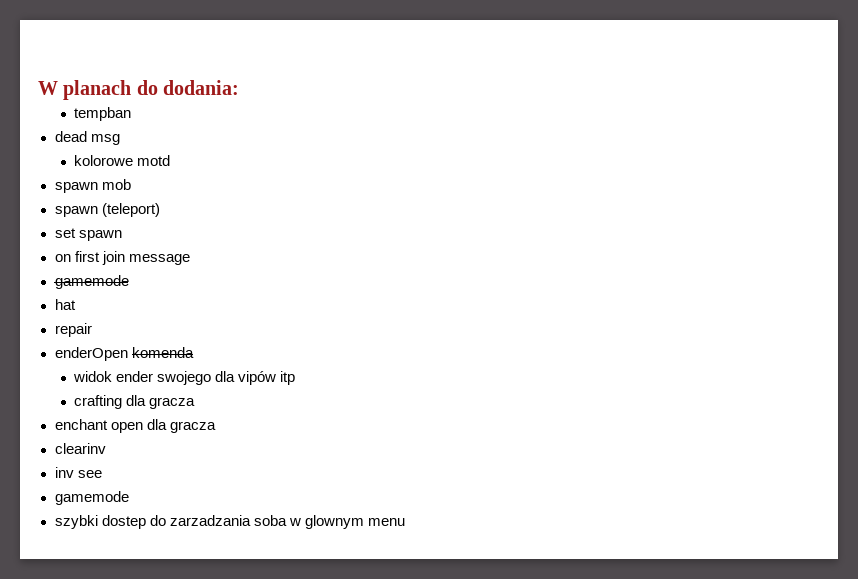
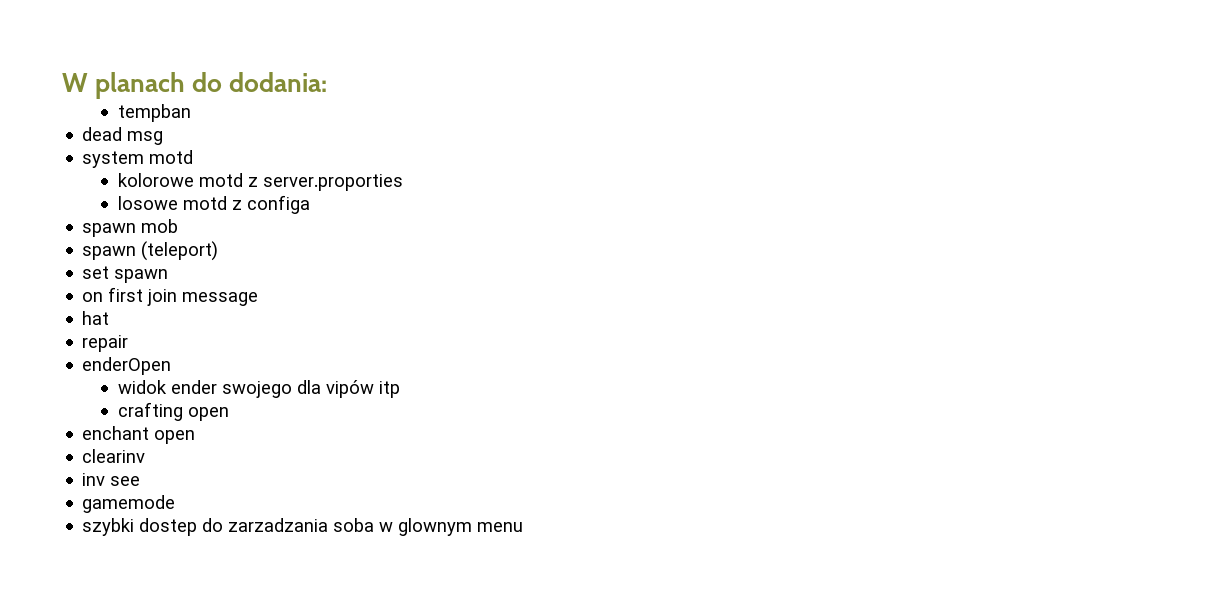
(120, 139) none -> [82,150,194,168] // system motd
(171, 160) none -> [247,174,403,191] [117,195,310,214] z server.proporties // losowe motd z configa
[54,275,129,289] // gamemode -> (259, 299) none
[131,347,194,358] komenda -> (172, 366) none
[126,395,196,409] dla gracza -> [187,407,229,421] open
[146,419,216,433] dla gracza -> (196, 437) none

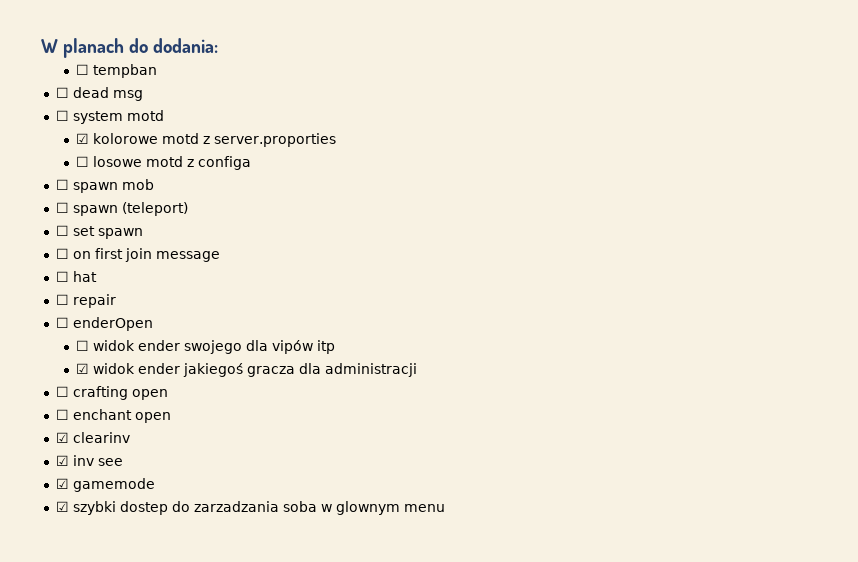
(328, 82) none -> [75,64,89,75] ☐
(191, 113) none -> [55,87,69,98] ☐
(164, 138) none -> [55,110,69,121] ☐
(194, 157) none -> [75,133,89,144] ☑
(403, 182) none -> [75,156,89,167] ☐
(310, 204) none -> [55,179,69,190] ☐
(179, 226) none -> [55,202,69,213] ☐
(219, 251) none -> [55,225,69,236] ☐
(169, 276) none -> [55,248,69,259] ☐
(259, 299) none -> [55,271,69,282] ☐
(110, 318) none -> [55,294,69,305] ☐
(129, 343) none -> [55,317,69,328] ☐
(172, 366) none -> [75,340,89,351] ☐
(400, 389) none -> [75,363,417,377] [55,386,69,397] ☑ widok ender jakiegoś gracza dla administracji // ☐
(229, 414) none -> [55,409,69,420] ☐
(196, 437) none -> [55,432,69,443] ☑
(146, 456) none -> [55,455,69,466] ☑
(141, 481) none -> [55,478,69,489] ☑
(176, 504) none -> [55,501,69,512] ☑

To do
Copy down each line in the entries that has the word "gracza".

Reply to the exercise
[126,395,196,409] dla gracza -> [187,407,229,421] open
[146,419,216,433] dla gracza -> (196, 437) none
(400, 389) none -> [75,363,417,377] [55,386,69,397] ☑ widok ender jakiegoś gracza dla administracji // ☐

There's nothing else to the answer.